Mose liked all things fast, motorcycles and ice planes. The ice plane took his life on Saginaw Bay later in 1971 or 1972 when he hit open water at seventy miles per hour in early spring. Uncle Mose was my confirmation sponsor in 1954 and always was fun to be around. He took us boating on Higgins Lake and rabbit hunting in the swamps with my dad and our best rabbit and deer dog Poochy, also known as Caesar by the adults.

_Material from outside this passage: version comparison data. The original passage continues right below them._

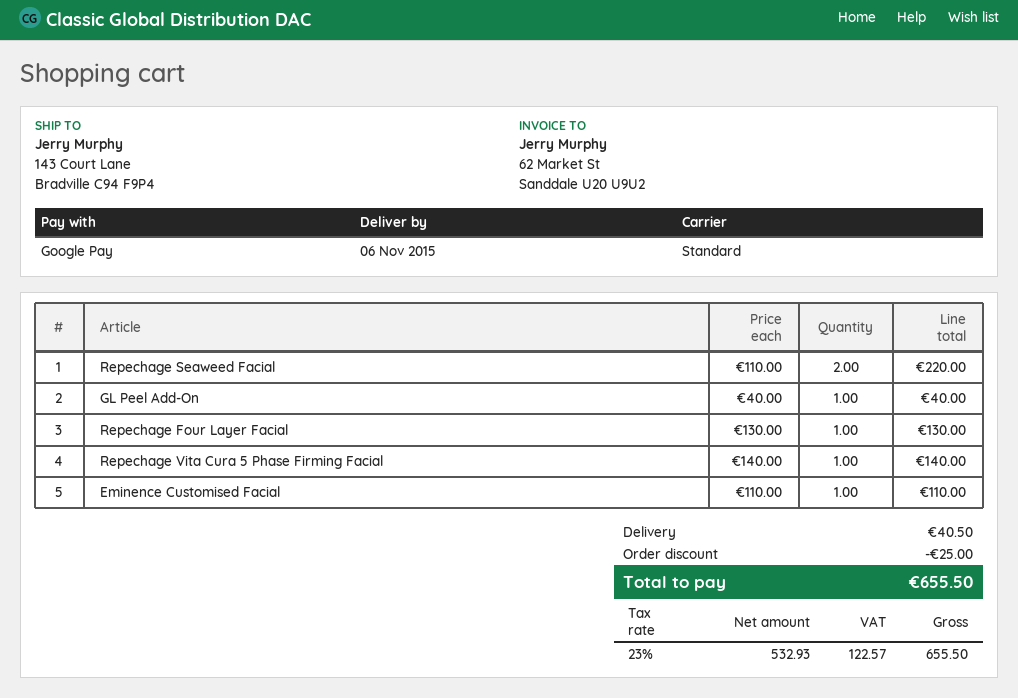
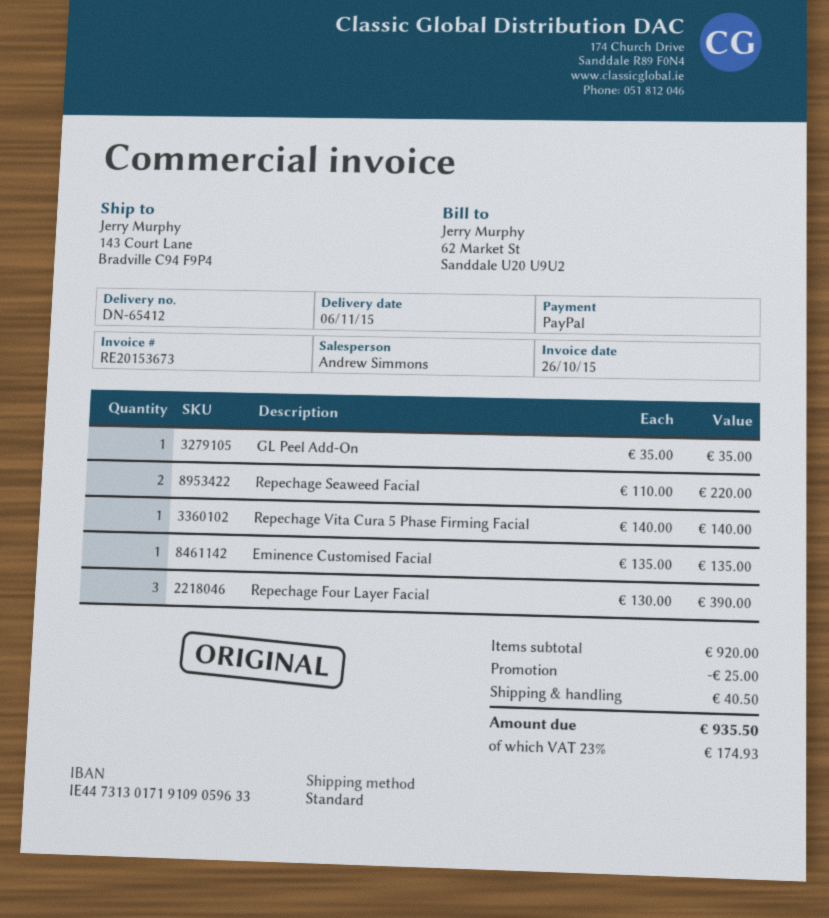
payment method: Google Pay -> PayPal
GL Peel Add-On: 1 x 40.00 = 40.00 -> 1 x 35.00 = 35.00
Repechage Four Layer Facial: 1 x 130.00 = 130.00 -> 3 x 130.00 = 390.00
Eminence Customised Facial: 1 x 110.00 = 110.00 -> 1 x 135.00 = 135.00
tax: 23% = 122.57 -> 23% = 174.93
total: 655.50 -> 935.50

Mose always carried hard Christmas candy for the rabbit hunts, usually passing it out after we started a big fire amid the snow-covered cedars in the middle of the mud lake swamps just west of the New York Center railroad tracks.
Louis and Poochy the dog
Summertime was still the most fun, especially when our Leonard cousins could walk to the farm across the Sixty—that’s what we called the big area between Mose’s cabin and the farm. We never really had a name for the farm; it was just our home. Other people called it the old Barber Place or the Godfroy Farm. Dr. Godfroy was my godfather and my dad’s cousin and business partner. It eventually became the Maurer Place by the neighbors. The closest neighbors were the Millikins, nearly three miles away. We were in a very remote part of Beaver Creek Township, on a dead-end road. This is definitely an advantage for Avita Water now. The old farm, now in 2011, is owned by my aunt and uncle, Andy and Margaret Cherven, left to them through Doc Godfroy’s will in 1980.

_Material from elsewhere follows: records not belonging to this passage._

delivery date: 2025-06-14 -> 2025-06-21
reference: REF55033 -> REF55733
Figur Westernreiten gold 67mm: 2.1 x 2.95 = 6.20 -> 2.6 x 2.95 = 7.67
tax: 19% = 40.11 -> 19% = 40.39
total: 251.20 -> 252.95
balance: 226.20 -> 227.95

When Sue and Sally would make the walk over to the farm, we would usually end up down at the fish pond, swimming. Always we would get a drink at the flowing wells. Sometimes we could get the girls to help weed the carrots or pick strawberries before the swim. Prior to 1950, when we were all under eight years old, my dad did not work us too hard. Picking up the eggs was something Sue and Sally always wanted to do, being city girls from Saginaw. They also preferred city milk to cow’s milk, as they called what we drank, and sometimes squirted them when Tony and I would do the milking.
In the fall, it was time for school at Frederick. I went to first and second grade there. The time before first grade is not very memorable, and even first grade is difficult to remember since I was four years and eleven months old in 1947 when I started school. My parents wanted me to be in the next grade to Tony, so I started early. Tony was five years and seven months old when he started first grade. I think my math is correct.
At any rate, I don’t remember too much about first grade. Mrs. Odell was my first-grade teacher, and she gave me a set of cookie jars which looked like strawberries to give to my mother, who loved anything strawberry. I disliked phonics and still don’t understand it. Floyd Millikin was my buddy and neighbor from Beaver Creek and was in kindergarten when I started first grade. I skipped kindergarten. Floyd was the third born of this close Millikin family; Marian, Connie, Floyd, Pauline, Bob, Luella, and finally Marci is the birth order. Our families always enjoyed getting together. Floyd and I were friends until he died of a heart attack while presiding over a Road Commission meeting in Crawford County in 1994 or 1995. Floyd helped me set up the first water bottling plant for de Maurier in 1987. Floyd also told me about a week before his death (he already had a heart attack about six weeks earlier) that he had eaten too many doughnuts at his job with the Michigan State Police and that he also smoked too many cigarettes. Floyd was fifty-one and is buried in Grayling.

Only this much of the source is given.